My wife has scars like spread raindrops on knees and ankles, she talks of broken greenhouse panes and yet, apart from imagining red feet, (a nymph out of Chagall) I bring little to that scene. We remember the time around scars, they freeze irrelevant emotions and divide us from present friends. I remember this girl’s face, the widening rise of surprise.
And would she moving with lover or husband conceal or flaunt it, or keep it at her wrist a mysterious watch. And this scar I then remember is a medallion of no emotion.
I would meet you now and I would wish this scar to have been given with all the love that never occurred between us.

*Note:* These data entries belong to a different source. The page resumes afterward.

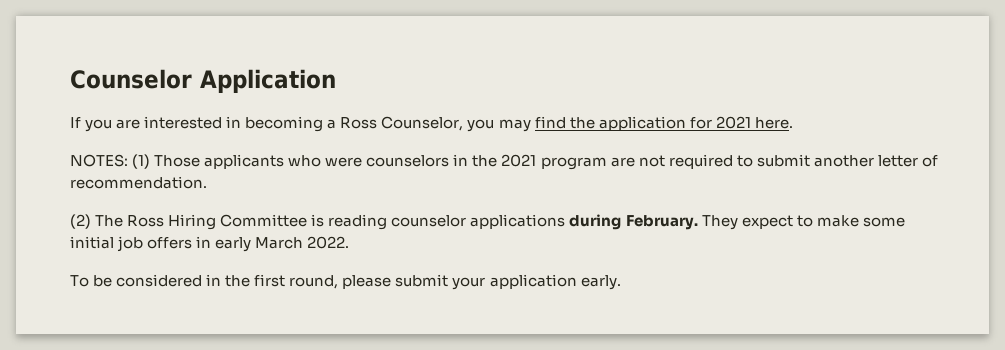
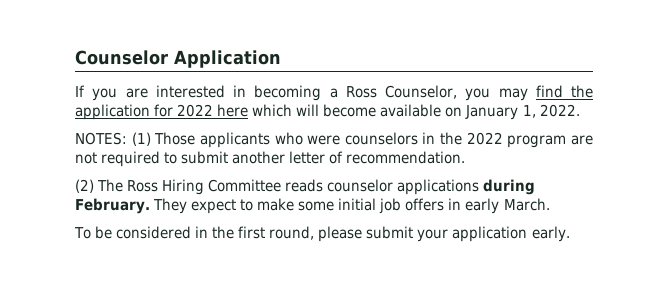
[715,116,793,129] 2021 here. -> [177,104,580,120] 2022 here which will become available on January 1, 2022.
[501,154,537,167] 2021 -> [466,132,503,145] 2022
[311,214,388,230] is reading -> [285,179,324,192] reads
[255,236,350,249] March 2022. -> [503,198,550,211] March.

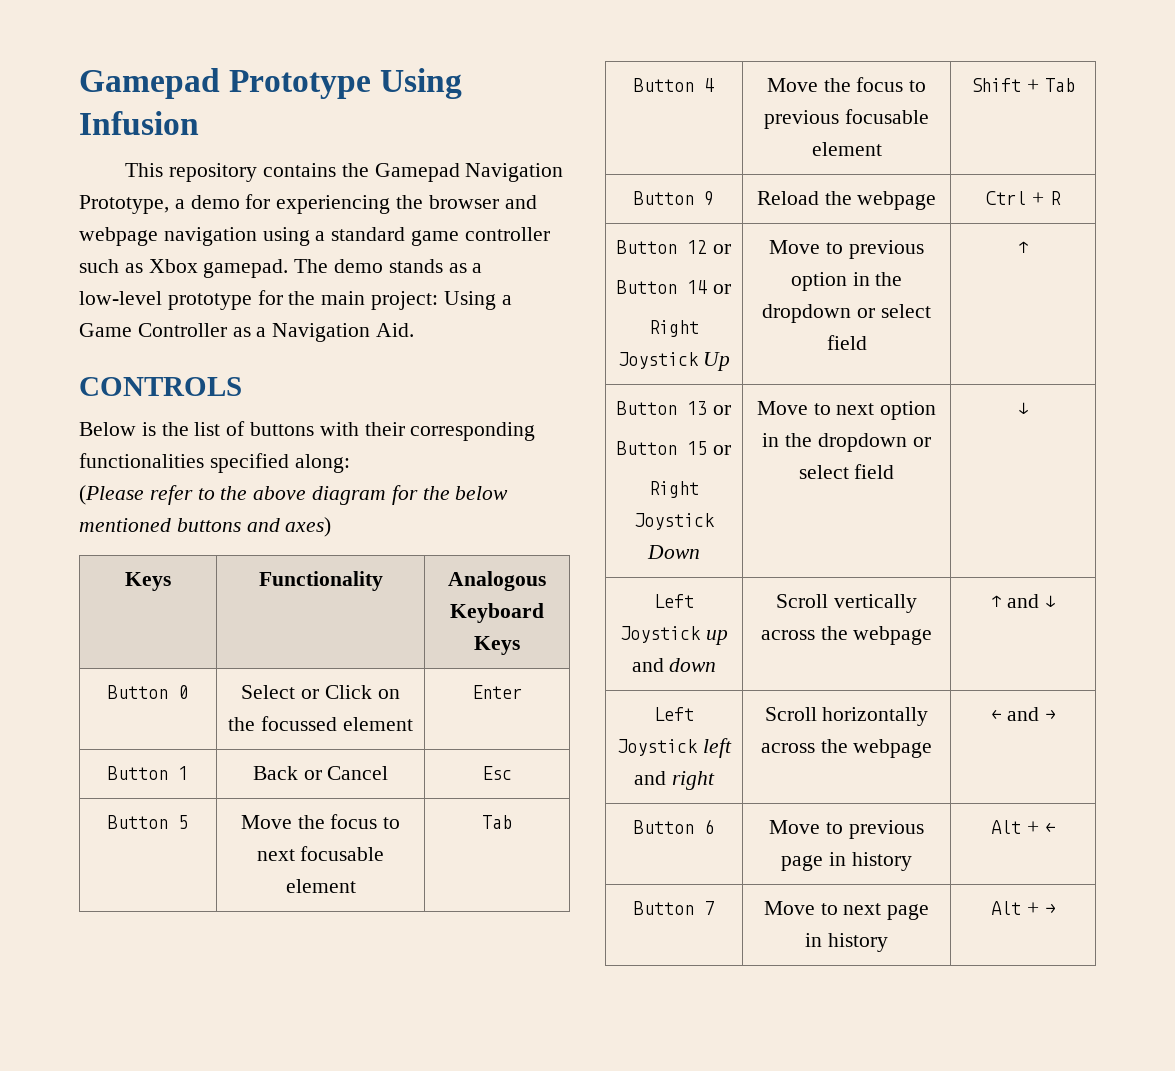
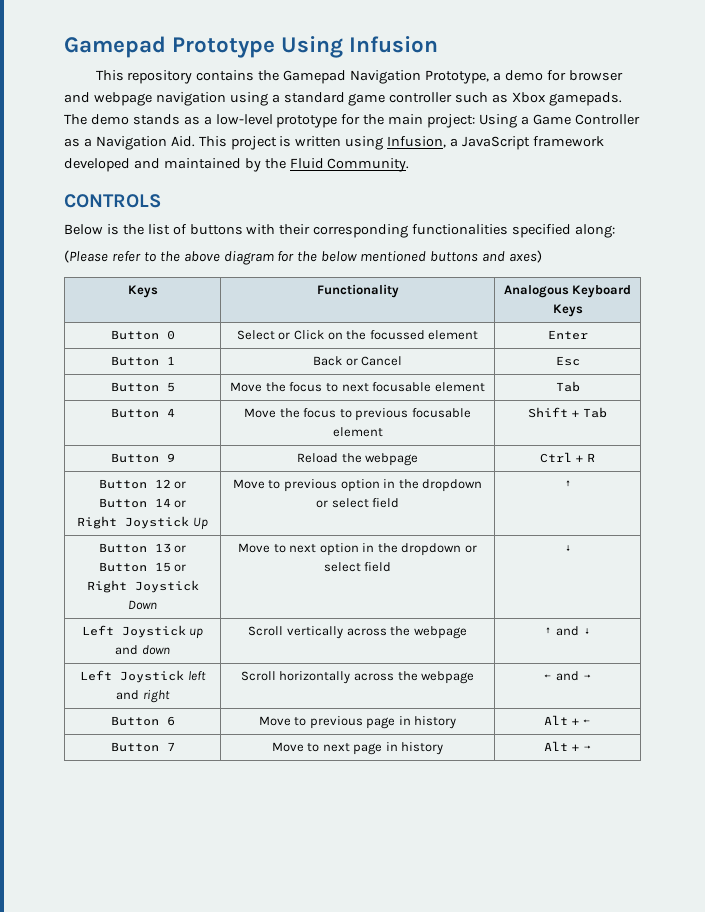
[276,195,424,214] experiencing the -> (566, 75) none
[203,259,289,278] gamepad. -> [549,92,623,106] gamepads.
(415, 330) none -> [198,136,604,150] [64,158,410,172] This project is written using Infusion, a JavaScript framework developed and maintained by the Fluid Community.

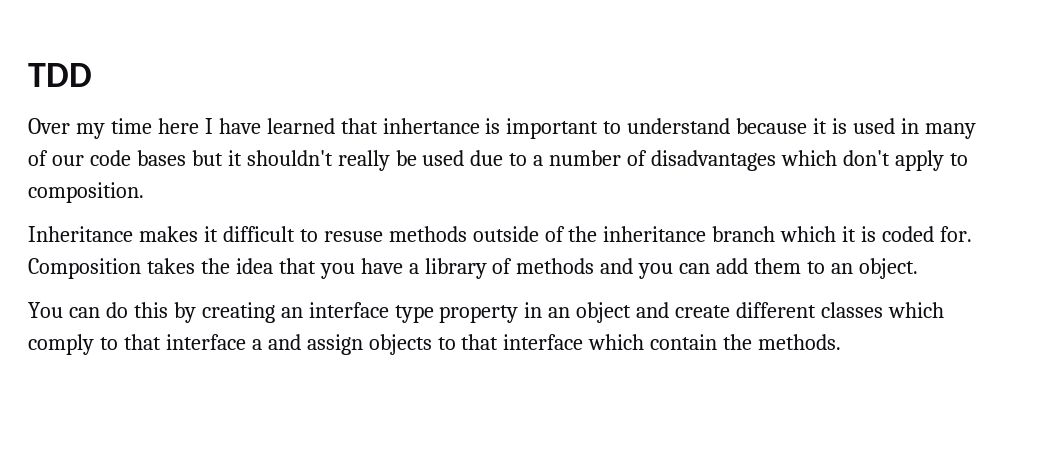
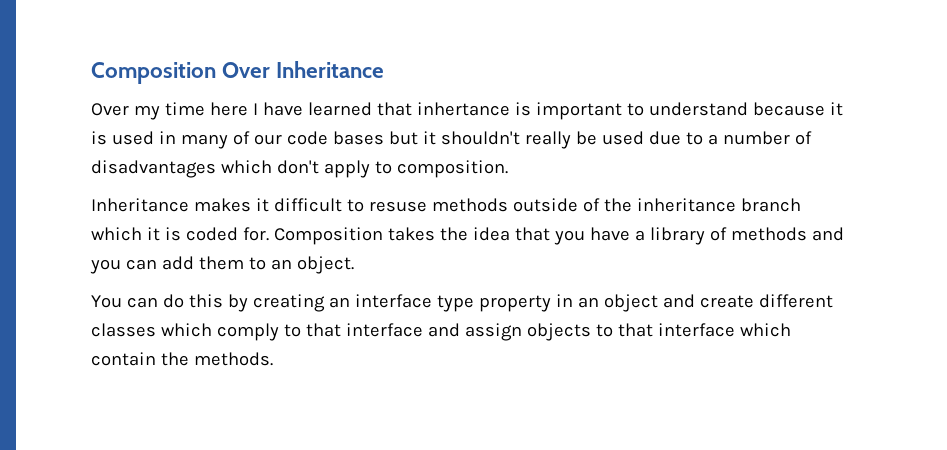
[28,63,92,87] TDD -> [91,61,385,84] Composition Over Inheritance
[251,339,262,350] a -> (423, 330) none

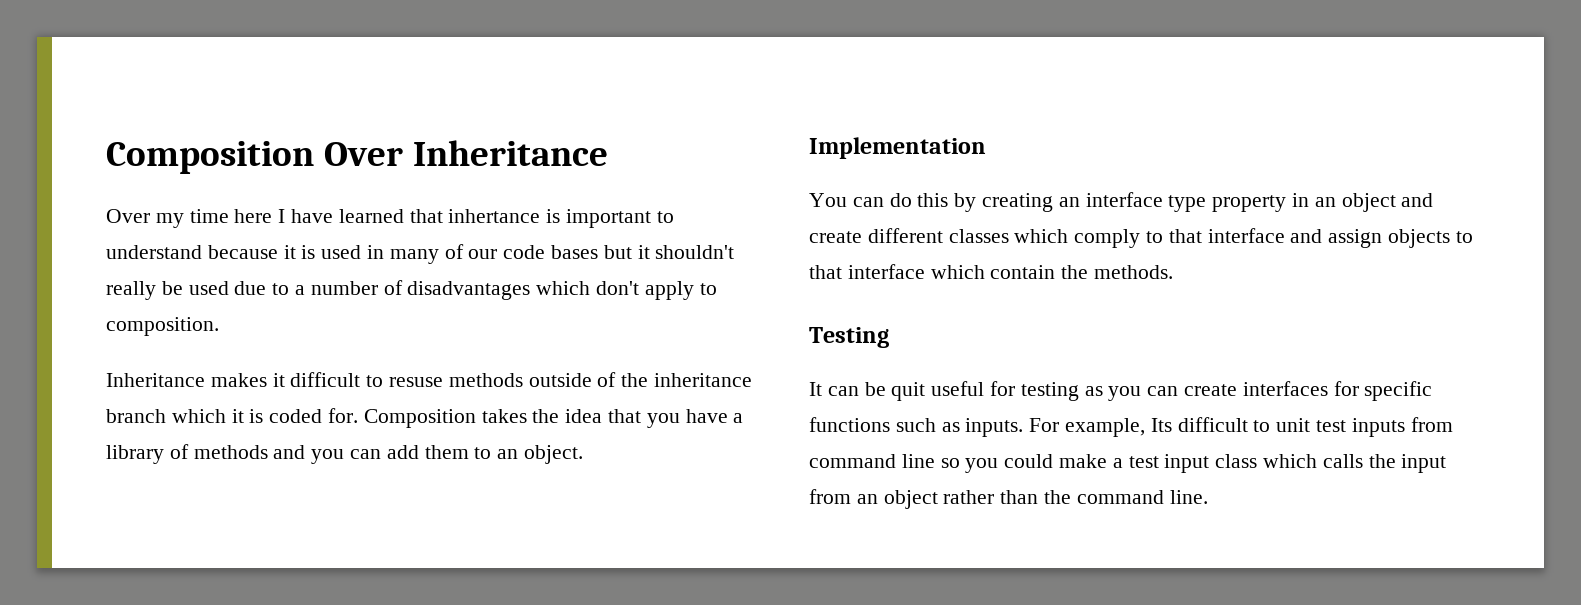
(354, 265) none -> [809,137,986,159] // Implementation
(273, 359) none -> [809,327,889,348] [809,381,1433,401] [809,417,1453,437] [809,454,1447,473] [809,489,1208,509] // Testing // It can be quit useful for testing as you can create interfaces for specific functions such as inputs. For example, Its difficult to unit test inputs from command line so you could make a test input class which calls the input from an object rather than the command line.

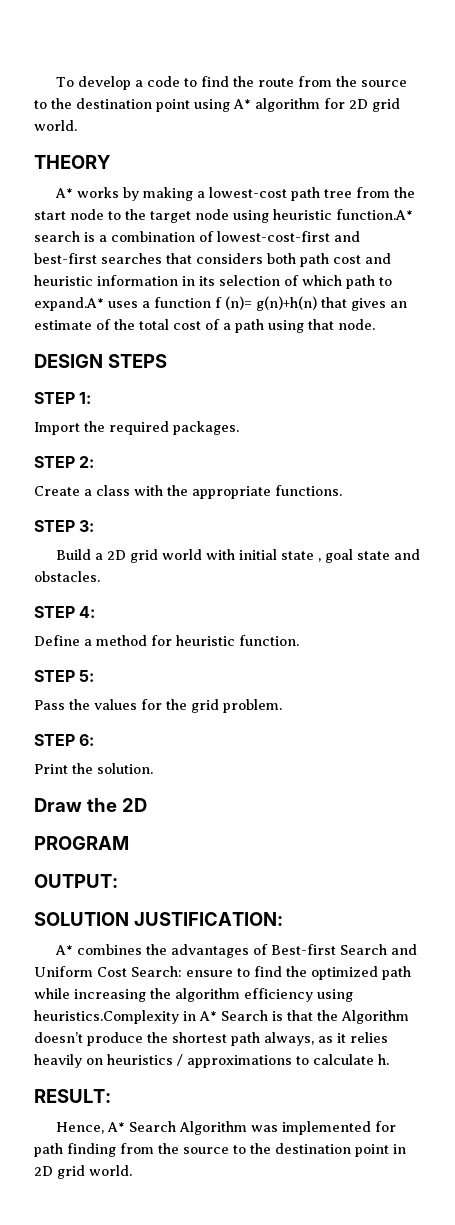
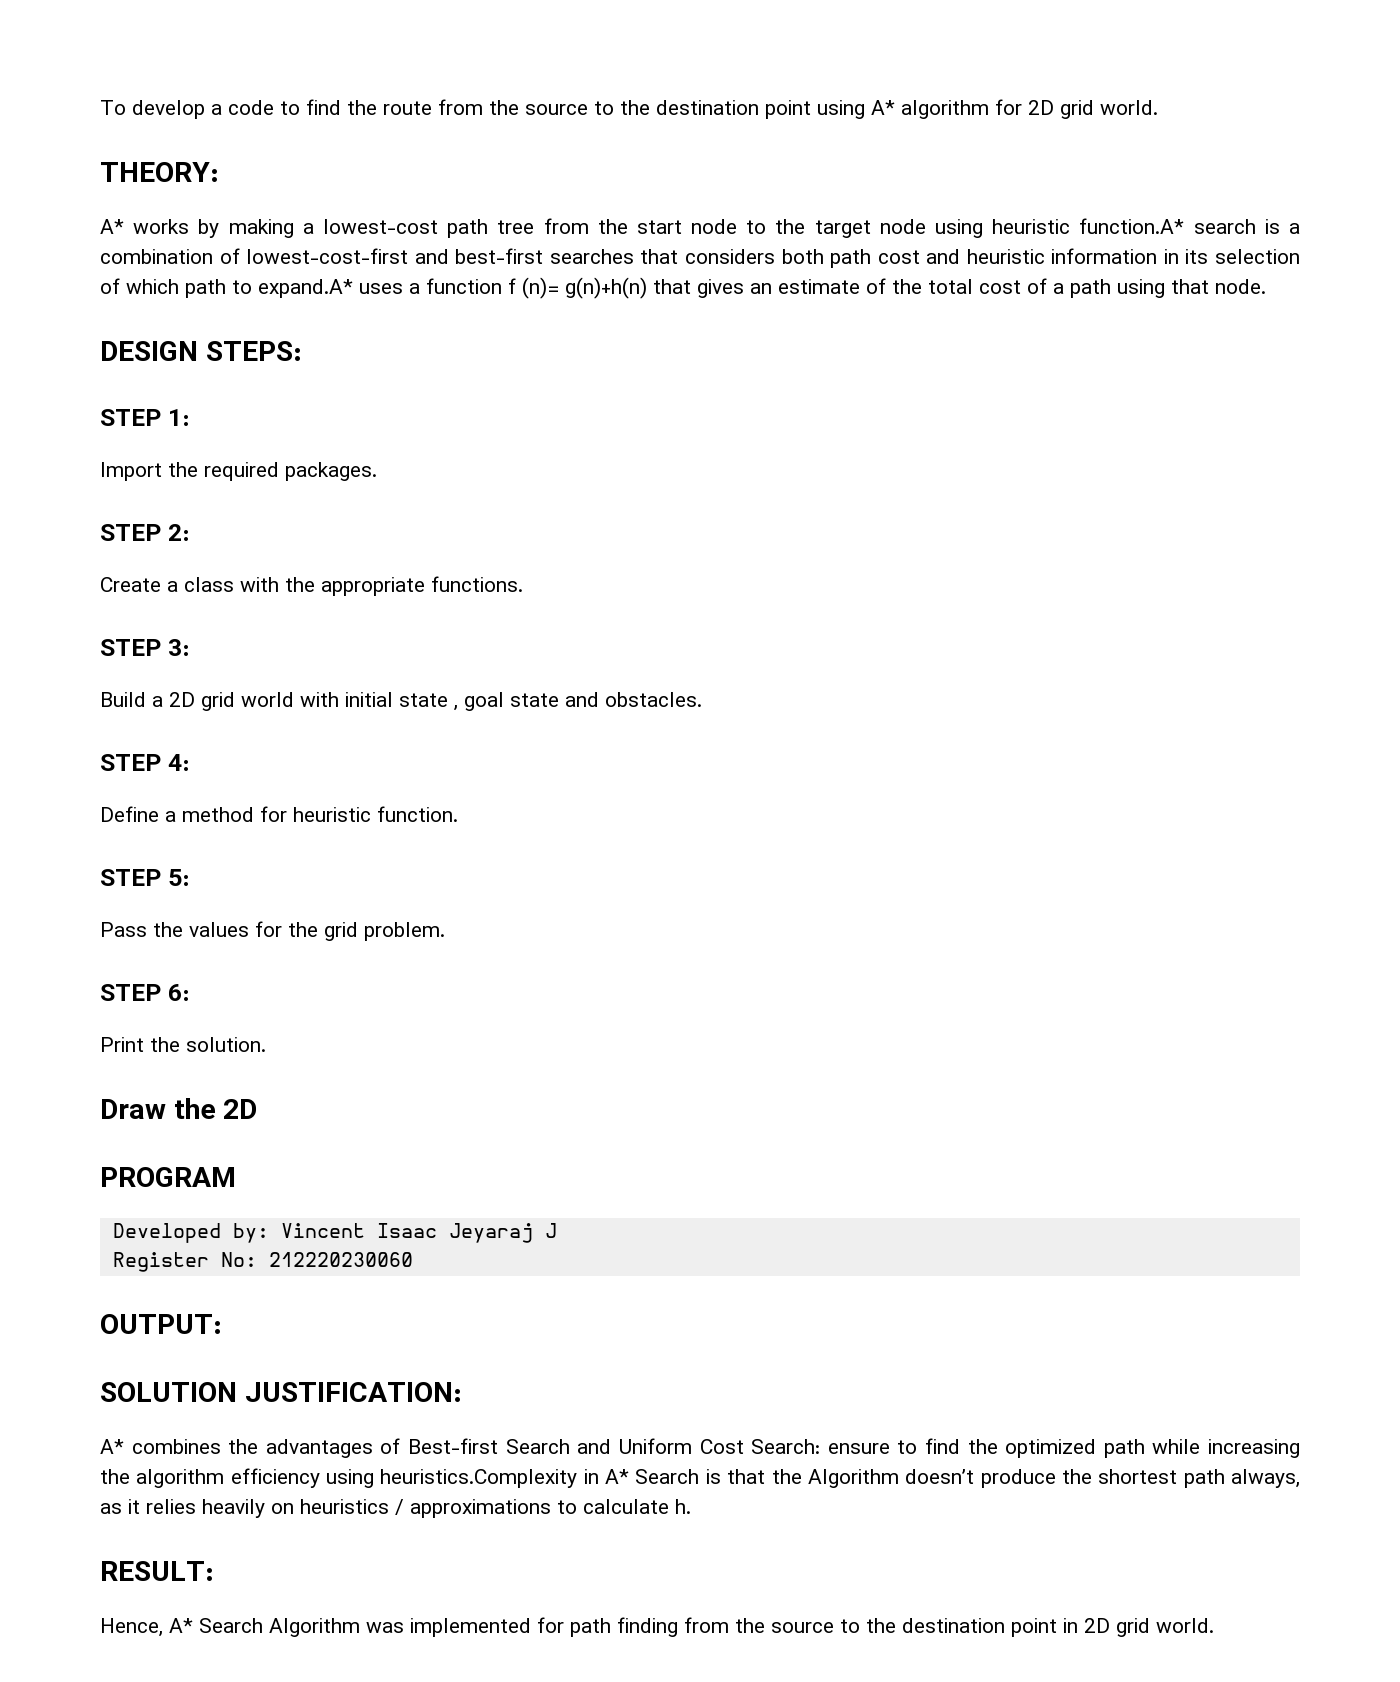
[34,155,111,169] THEORY -> [100,162,219,182] THEORY:
[107,354,167,368] STEPS -> [205,341,302,361] STEPS:
(129, 843) none -> [112,1223,557,1243] [112,1252,413,1272] // Developed by: Vincent Isaac Jeyaraj J // Register No: 212220230060

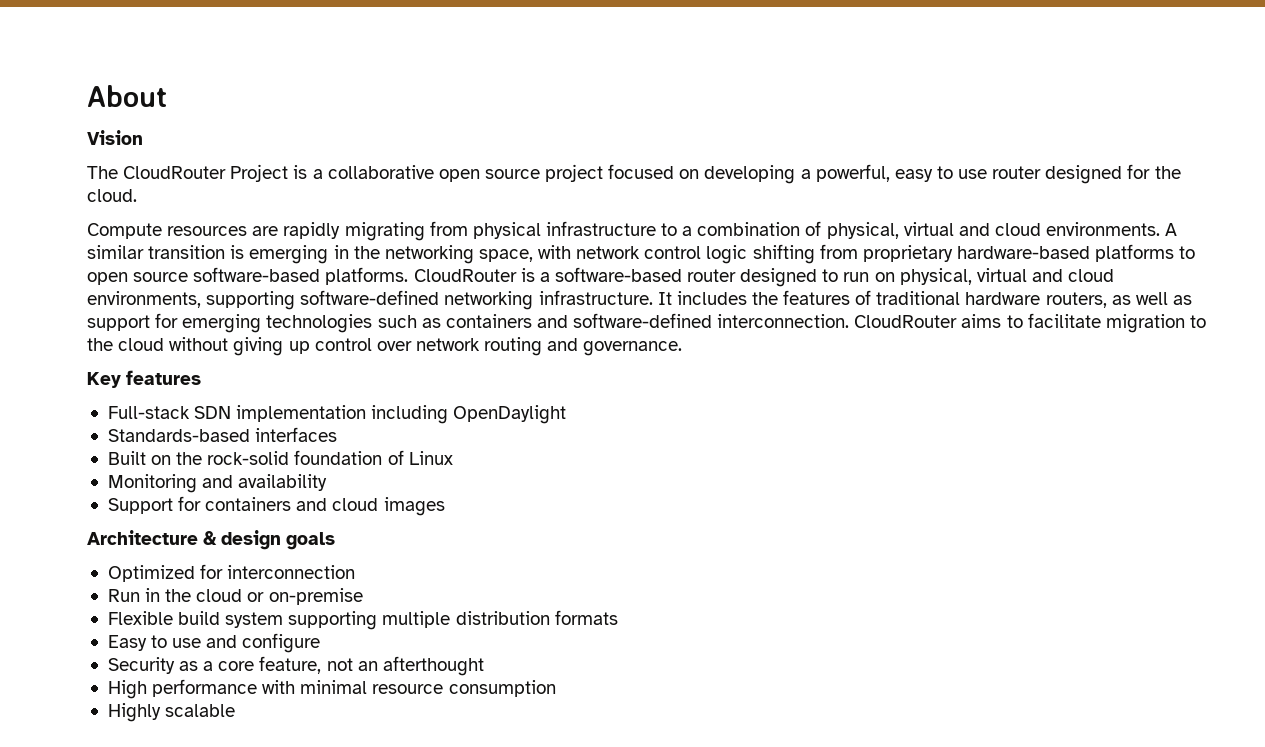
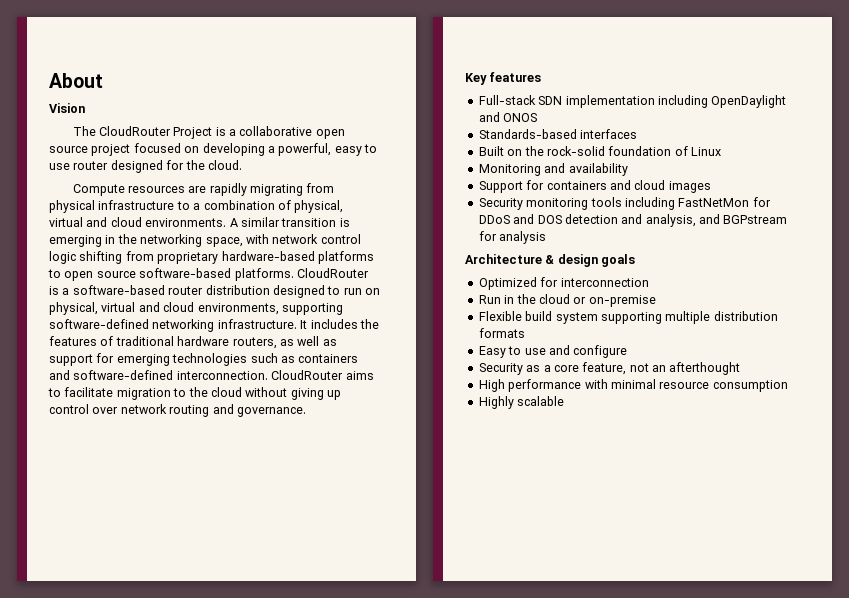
(737, 275) none -> [205,285,270,295] distribution
(567, 414) none -> [478,112,538,122] and ONOS
(445, 506) none -> [478,197,771,210] [478,214,788,227] [478,231,547,244] // Security monitoring tools including FastNetMon for DDoS and DOS detection and analysis, and BGPstream for analysis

We present this work in honor of the 55th anniversary of the poet’s death.
Pablo de Rokha Chilean 1894 – 1968
To Winett
Oh, peoples! I am like the total fuck up of the world. The song face to face with Satan himself, dialogues with the tremendous science of the dead, and my pain spurts blood at the city.
Even my days are what remains of enormous antiques, Baby, last night “God” cried between worlds that go like this, alone, and you say: “I love you”, when you talk with “your” Pablo, without ever hearing me. The man and the woman reek of tomb; my body crumples onto the brute earth the same as the red coffin of the wretched.
A total enemy, I howl through the streets, A horror more barbarous, more barbarous, more barbarous than the baying of a hundred dogs left to die.